FPI SWEEPING ACARA TEATER

Budayawan: Sweeping FPI Musuh Demokrasi

Kriminal | Rabu, 30 Desember 2015 - 00:02 WIB

Budayawan: Sweeping FPI Musuh Demokrasi
ILUSTRASI

JAKARTA (RIAUPOS.CO) - Aksi sweeping yang dilakukan oleh massa Front Pembela Islam (FPI) di acara penganugerahan Federasi Teater Indonesia (FTI) ke-10 di Taman Ismail Marzuki (TIM), Cikini, Jakarta Pusa, dikutuk oleh masyarakat kebudayaan Indonesia. Sweeping tersebut dianggap sebagai musuh dari kebebasan berekspresi yang dilindungi oleh undang-undang negara ini.

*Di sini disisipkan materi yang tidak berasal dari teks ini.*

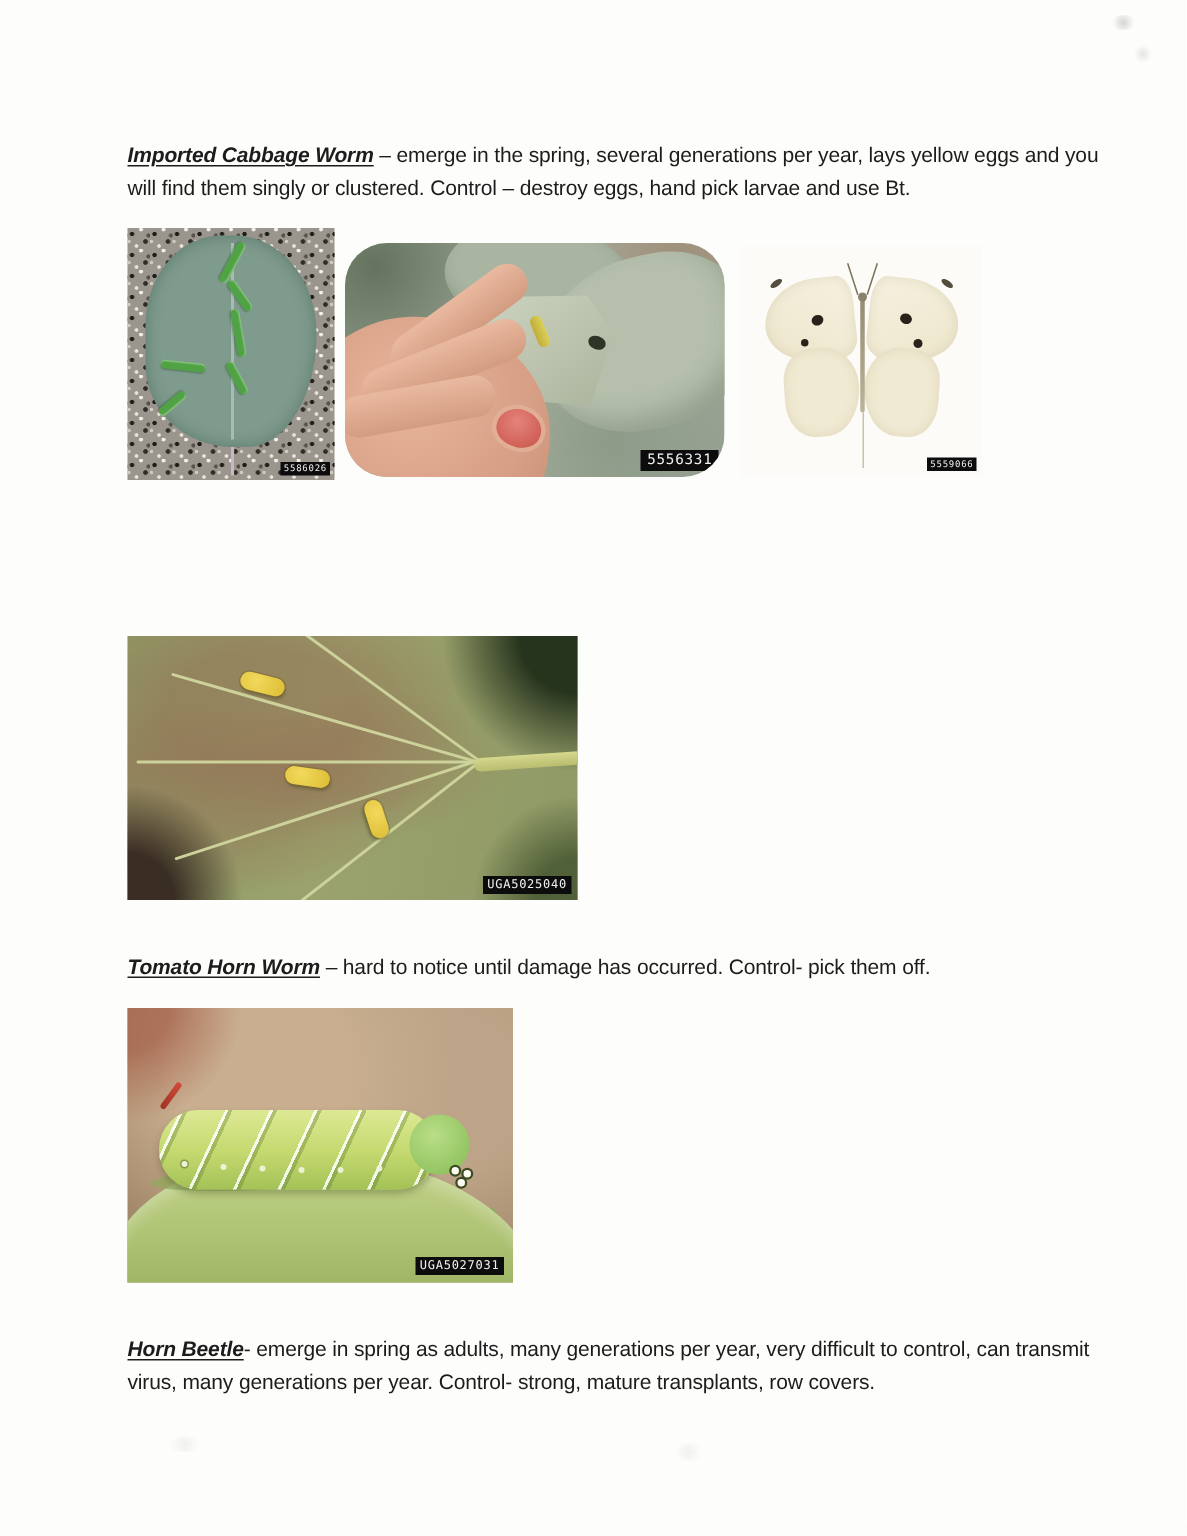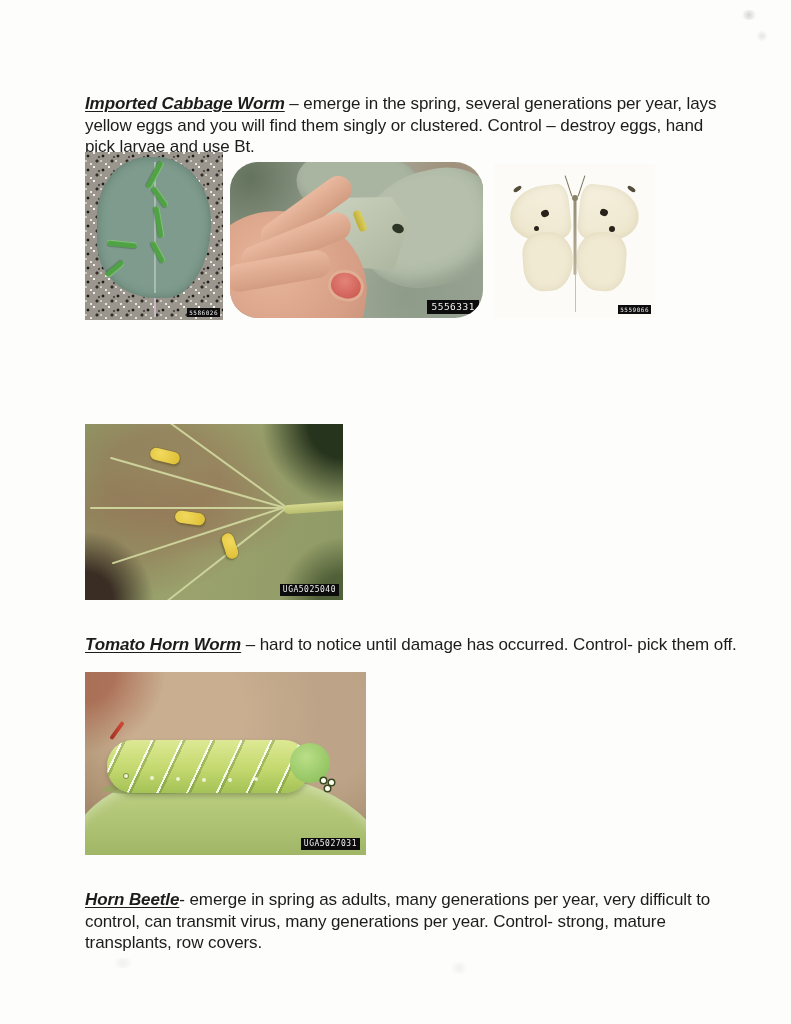--- a/index.html
+++ b/index.html
@@ -15,7 +15,7 @@
   .smudge.s3{left:110px;top:958px;width:26px;height:10px;background:radial-gradient(circle,rgba(130,130,130,.10),rgba(130,130,130,0) 70%);}
   .smudge.s4{left:448px;top:962px;width:22px;height:12px;background:radial-gradient(circle,rgba(130,130,130,.10),rgba(130,130,130,0) 70%);}
 
-  .para{position:absolute;left:85px;font-size:17px;line-height:21.5px;letter-spacing:-0.1px;margin:0;}
+  .para{position:absolute;left:85px;font-size:14px;line-height:21.5px;letter-spacing:-0.1px;margin:0;}
   .para .hd{font-weight:bold;font-style:italic;text-decoration:underline;text-underline-offset:2px;}
   .para1{top:93px;width:648px;}
   .para2{top:351px;width:652px;}

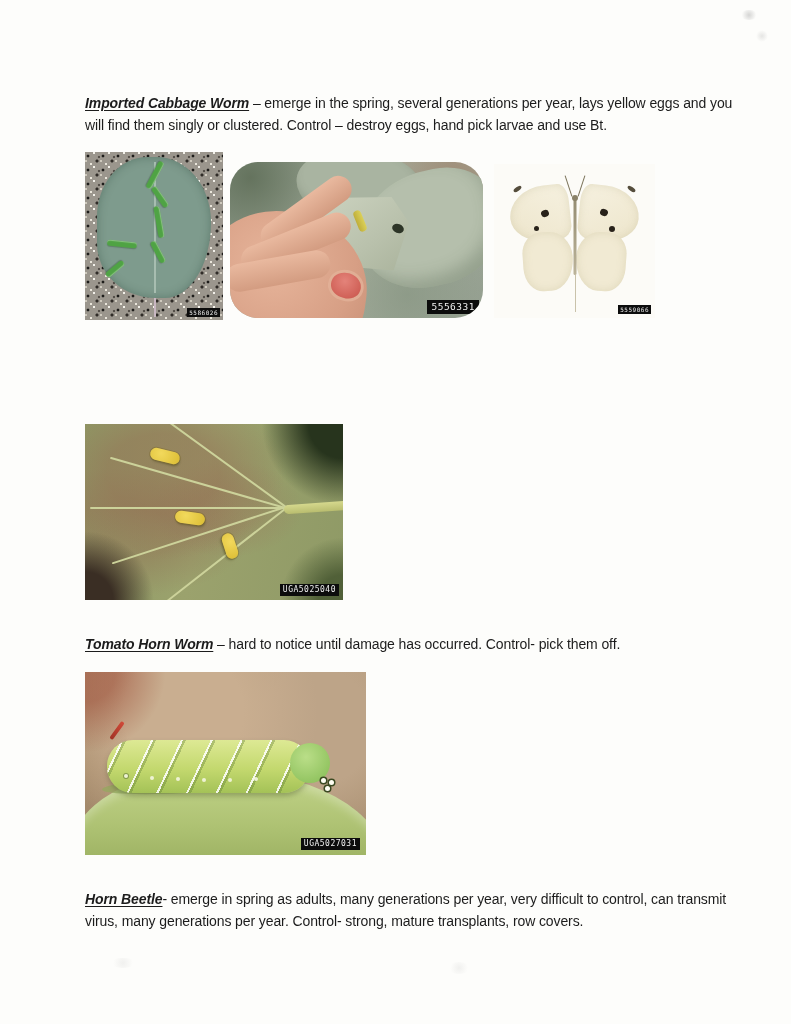--- a/index.html
+++ b/index.html
@@ -121,7 +121,7 @@
   .p-cw3 .tag{font-size:6px;padding:1px 2px;}
 
   
-  .p-mb1{left:85px;top:424px;width:258px;height:176px;
+  .p-mb1{left:85px;top:424px;width:300px;height:176px;
     background:
       radial-gradient(circle at 100% 0%,#27341d 0 11%,rgba(39,52,29,0) 26%),
       radial-gradient(circle at 0% 100%,#3a2e24 0 9%,rgba(58,46,36,0) 22%),

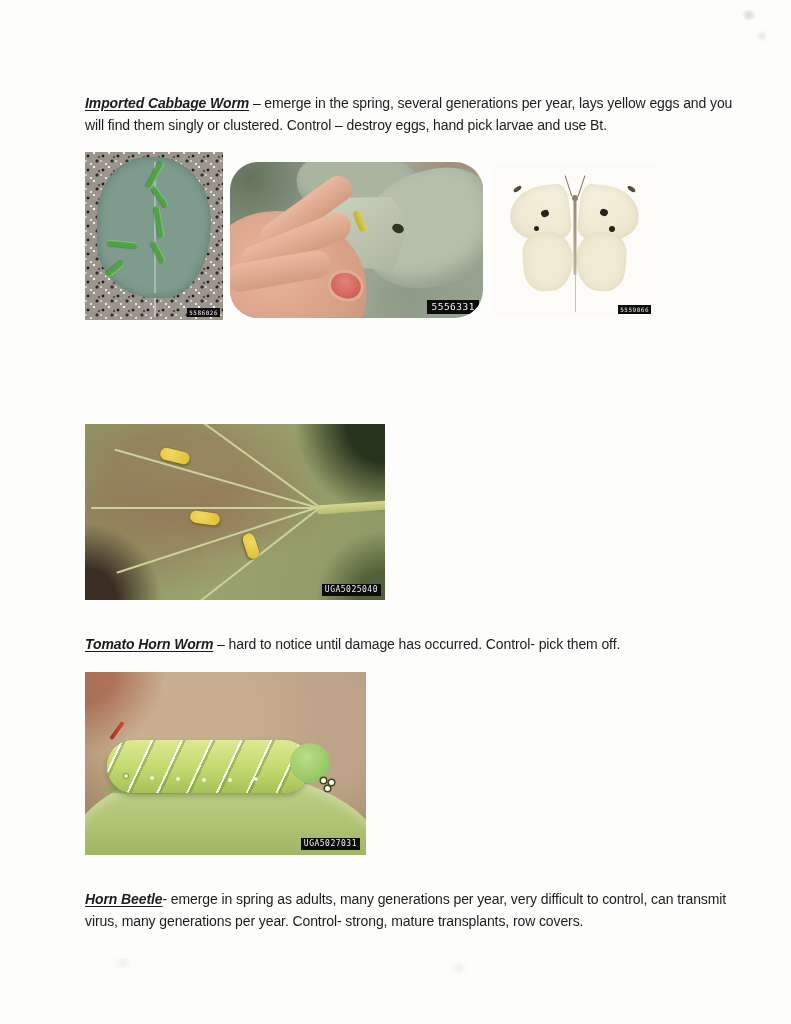--- a/index.html
+++ b/index.html
@@ -173,7 +173,7 @@
   .p-mb2 .g4{left:56%;top:15%;transform:rotate(55deg);width:16px;}
 
   
-  .p-th{left:85px;top:672px;width:281px;height:183px;
+  .p-th{left:85px;top:672px;width:257px;height:183px;
     background:
       radial-gradient(circle at 0% 0%,rgba(150,62,42,.5) 0 9%,rgba(150,62,42,0) 24%),
       radial-gradient(circle at 35% 22%,#c9ae90 0 26%,rgba(201,174,144,0) 58%),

Budayawan Radhar Panca Dahana menjelaskan, tindakan itu sangat bertentangan dengan angin perubahan dalam kehidupan berdemokrasi dan berekspresi di Indonesia.Menurut Radhar yang juga  ketua pantia acara tersebut, perlakuan represif FPI jelas membuat masyarakat cemas, khususnya pegiat kebudayaan.

Baca Juga :Ketahuan Jual Barang Curian di Aplikasi Online

"Kalau dulu represif terhadap kegiatan kebudayaan vertikal dari penguasa, sekarang horizontal dari kalangan masyarakat atau organisasi yang hidup di tengah kita. Ini jelas mencemaskan," katanya saat ditemui di Graha Bakti Budaya, TIM, Senin (28/12).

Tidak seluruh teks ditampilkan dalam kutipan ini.